Exercise details: Which lines below contain "align"? Copy every one of them.

-- Opening Marker --

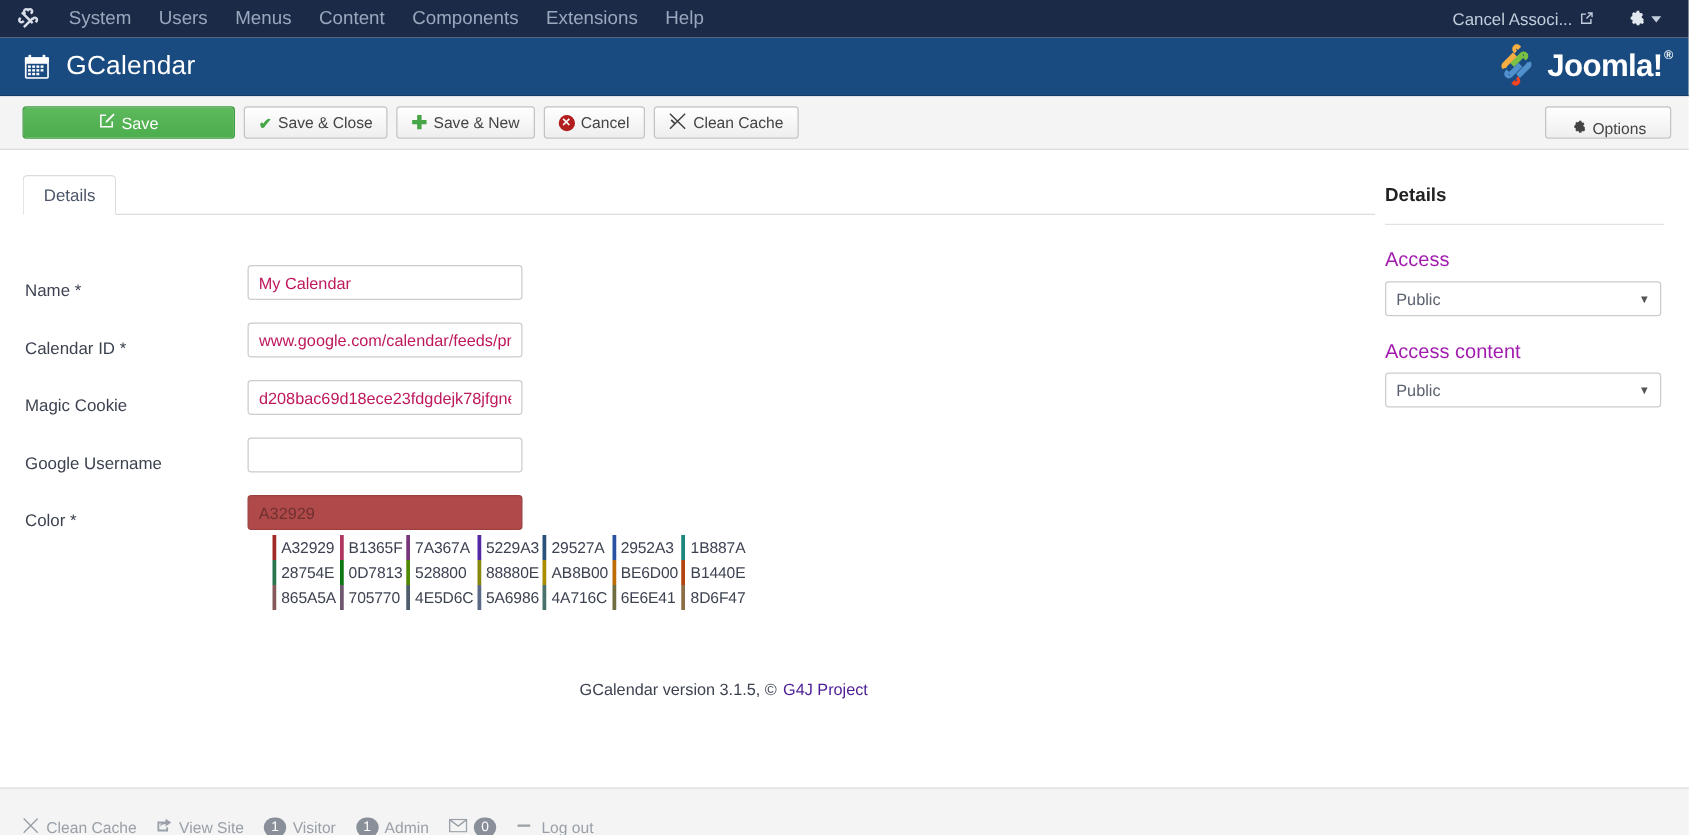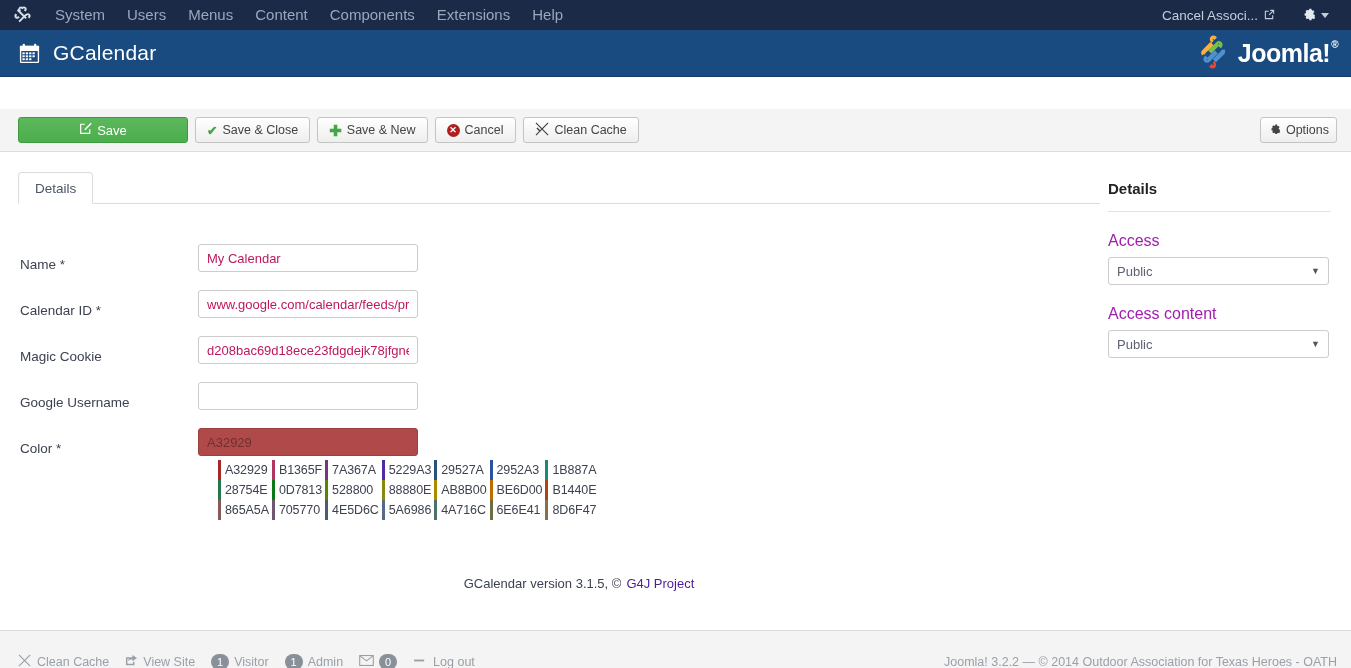--- a/index.html
+++ b/index.html
@@ -117,7 +117,6 @@
     display: flex;
     align-items: center;
     padding: 0 14px 0 18px;
-    margin-top: 32px;
   }
   .btn {
     height: 26px;

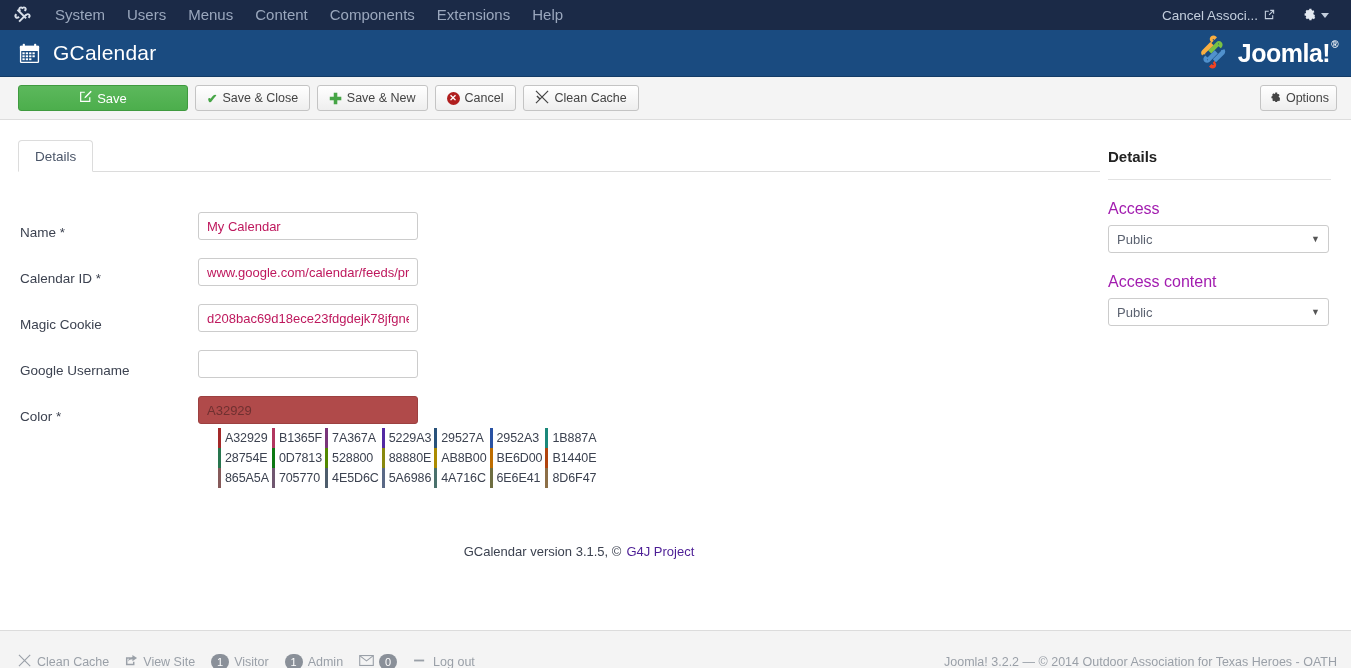--- a/index.html
+++ b/index.html
@@ -142,7 +142,7 @@
     justify-content: center;
     font-size: 13px;
   }
-  .btn-options { margin-left: auto; margin-right: 0; padding: 0 7px; }
+  .btn-options { margin-left: auto; margin-right: 0; padding: 0 19px; align-items: flex-end; }
   .ico-check { color: #46a546; font-weight: bold; }
   .ico-plus  { color: #46a546; font-weight: bold; font-size: 15px; line-height: 1; }
   .circle-x {

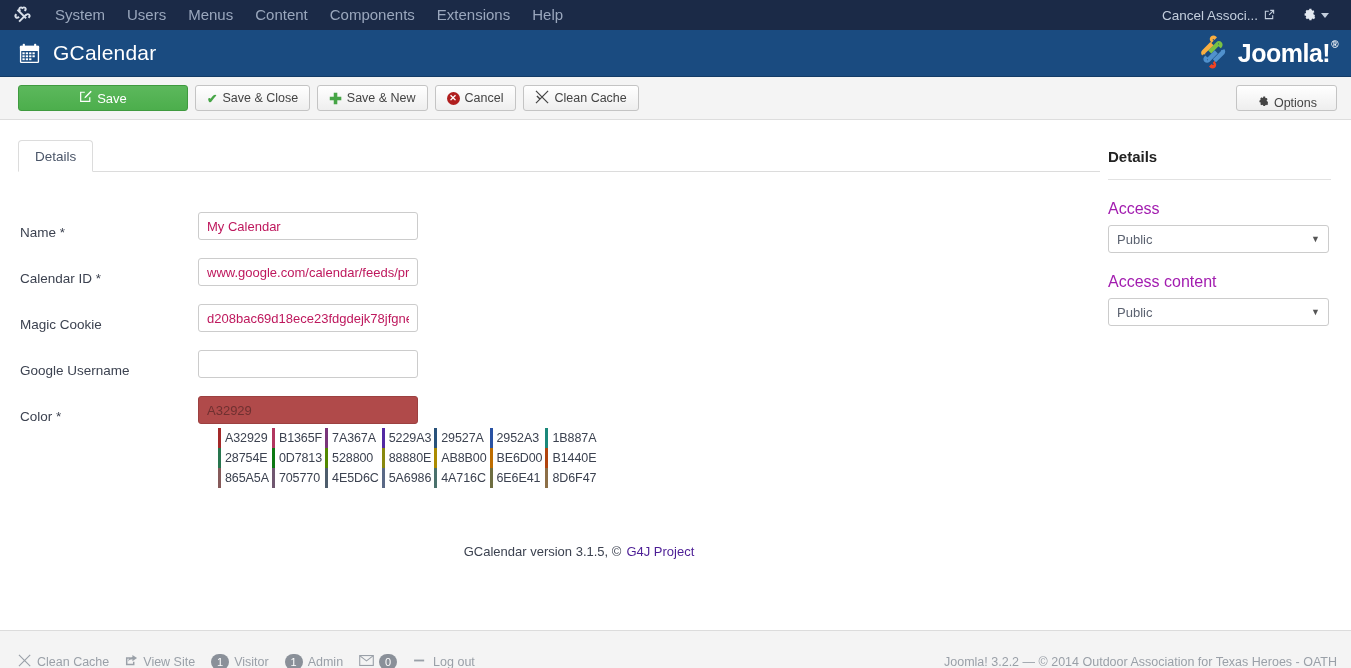--- a/index.html
+++ b/index.html
@@ -615,7 +615,6 @@
     <span>Log out</span>
   </div>
 
-  <div class="status-right">Joomla! 3.2.2 — © 2014 Outdoor Association for Texas Heroes - OATH</div>
 </div>
 
 </body></html>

-- Closing Marker --

Your response:
     align-items: center;
+  .btn-options { margin-left: auto; margin-right: 0; padding: 0 19px; align-items: flex-end; }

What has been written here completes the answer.